■ **Aim of the task**
Where does the word "overflow" occur in the data below? Copy each line that holds it.

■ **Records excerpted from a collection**
Start of Block
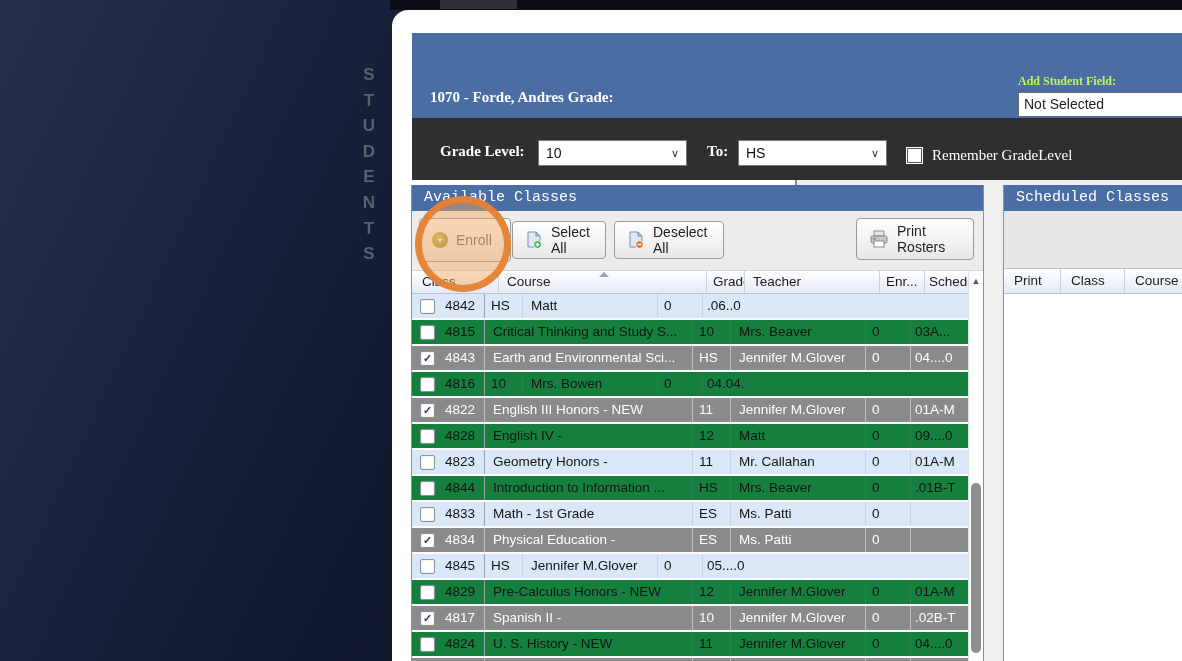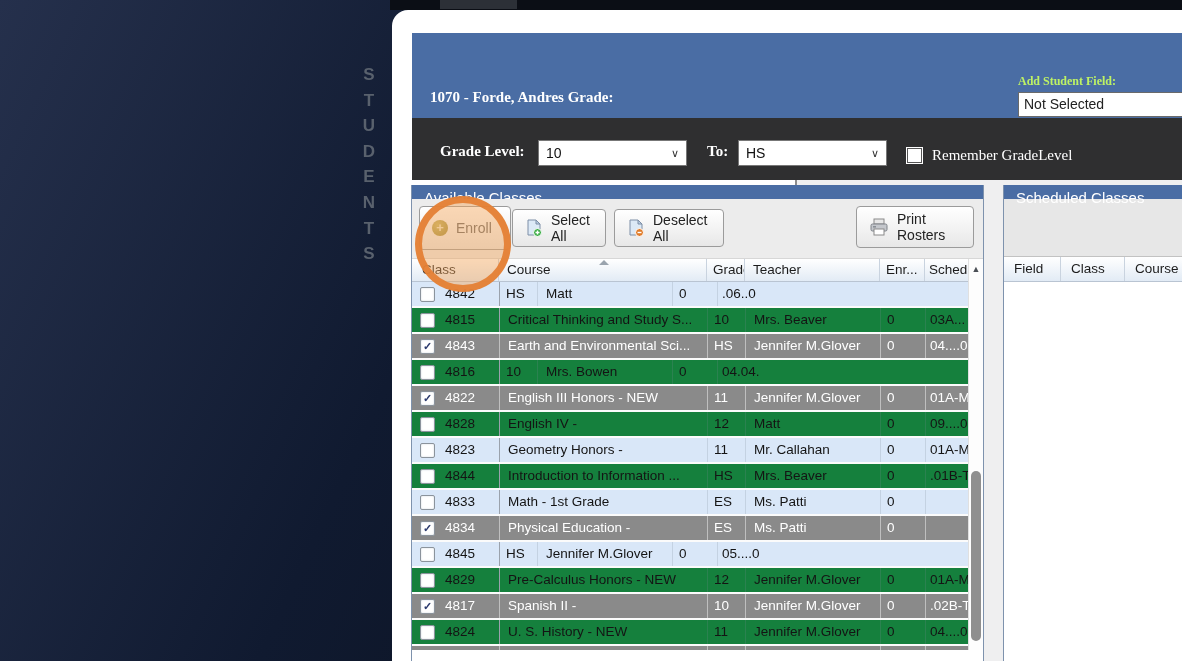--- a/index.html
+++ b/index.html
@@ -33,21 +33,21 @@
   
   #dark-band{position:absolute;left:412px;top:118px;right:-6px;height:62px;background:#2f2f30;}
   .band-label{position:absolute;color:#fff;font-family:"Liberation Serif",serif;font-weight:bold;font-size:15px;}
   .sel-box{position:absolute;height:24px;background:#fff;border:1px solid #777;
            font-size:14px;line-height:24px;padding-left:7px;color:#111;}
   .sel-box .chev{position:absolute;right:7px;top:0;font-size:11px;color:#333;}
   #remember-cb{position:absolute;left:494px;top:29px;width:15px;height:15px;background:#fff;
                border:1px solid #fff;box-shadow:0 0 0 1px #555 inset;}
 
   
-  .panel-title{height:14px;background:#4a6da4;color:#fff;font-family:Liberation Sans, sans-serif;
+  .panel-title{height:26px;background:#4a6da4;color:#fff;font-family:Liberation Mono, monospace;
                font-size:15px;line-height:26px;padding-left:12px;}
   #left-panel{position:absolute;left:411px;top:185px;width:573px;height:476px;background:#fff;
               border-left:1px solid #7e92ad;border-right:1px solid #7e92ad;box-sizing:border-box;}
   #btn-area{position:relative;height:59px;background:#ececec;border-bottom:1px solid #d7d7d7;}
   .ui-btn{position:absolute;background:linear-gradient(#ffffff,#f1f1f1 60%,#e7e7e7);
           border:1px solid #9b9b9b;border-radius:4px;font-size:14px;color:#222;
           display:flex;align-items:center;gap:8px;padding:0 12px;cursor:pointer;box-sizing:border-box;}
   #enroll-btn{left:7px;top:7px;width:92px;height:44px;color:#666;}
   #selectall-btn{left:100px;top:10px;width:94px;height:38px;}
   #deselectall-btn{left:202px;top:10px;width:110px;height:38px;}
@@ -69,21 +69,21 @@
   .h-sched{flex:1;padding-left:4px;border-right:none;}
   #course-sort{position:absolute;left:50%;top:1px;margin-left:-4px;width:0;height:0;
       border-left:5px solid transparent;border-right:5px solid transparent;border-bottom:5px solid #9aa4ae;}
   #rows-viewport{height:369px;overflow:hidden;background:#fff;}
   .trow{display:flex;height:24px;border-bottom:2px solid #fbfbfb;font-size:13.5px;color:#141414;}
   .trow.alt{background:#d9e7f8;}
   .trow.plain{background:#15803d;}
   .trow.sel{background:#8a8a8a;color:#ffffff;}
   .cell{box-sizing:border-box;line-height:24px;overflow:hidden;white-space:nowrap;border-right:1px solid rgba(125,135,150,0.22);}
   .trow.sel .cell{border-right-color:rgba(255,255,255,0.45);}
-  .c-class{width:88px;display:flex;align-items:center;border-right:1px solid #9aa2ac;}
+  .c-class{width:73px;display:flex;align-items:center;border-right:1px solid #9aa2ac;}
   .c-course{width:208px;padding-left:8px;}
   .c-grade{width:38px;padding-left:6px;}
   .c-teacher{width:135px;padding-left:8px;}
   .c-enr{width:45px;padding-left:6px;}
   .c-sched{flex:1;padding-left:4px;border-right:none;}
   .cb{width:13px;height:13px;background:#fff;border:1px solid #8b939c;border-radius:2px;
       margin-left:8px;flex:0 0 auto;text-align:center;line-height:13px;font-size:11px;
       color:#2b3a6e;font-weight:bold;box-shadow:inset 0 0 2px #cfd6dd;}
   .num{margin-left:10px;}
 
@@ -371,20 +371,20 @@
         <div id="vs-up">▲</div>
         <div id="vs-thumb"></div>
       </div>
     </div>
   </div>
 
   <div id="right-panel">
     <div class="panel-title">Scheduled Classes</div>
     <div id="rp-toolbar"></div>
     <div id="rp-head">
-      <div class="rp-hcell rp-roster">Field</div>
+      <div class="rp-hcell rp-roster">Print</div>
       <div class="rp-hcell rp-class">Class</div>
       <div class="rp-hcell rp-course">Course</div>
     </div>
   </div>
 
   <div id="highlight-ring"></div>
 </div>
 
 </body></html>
End of Block
■ **Response box**
   #rows-viewport{height:369px;overflow:hidden;background:#fff;}
   .cell{box-sizing:border-box;line-height:24px;overflow:hidden;white-space:nowrap;border-right:1px solid rgba(125,135,150,0.22);}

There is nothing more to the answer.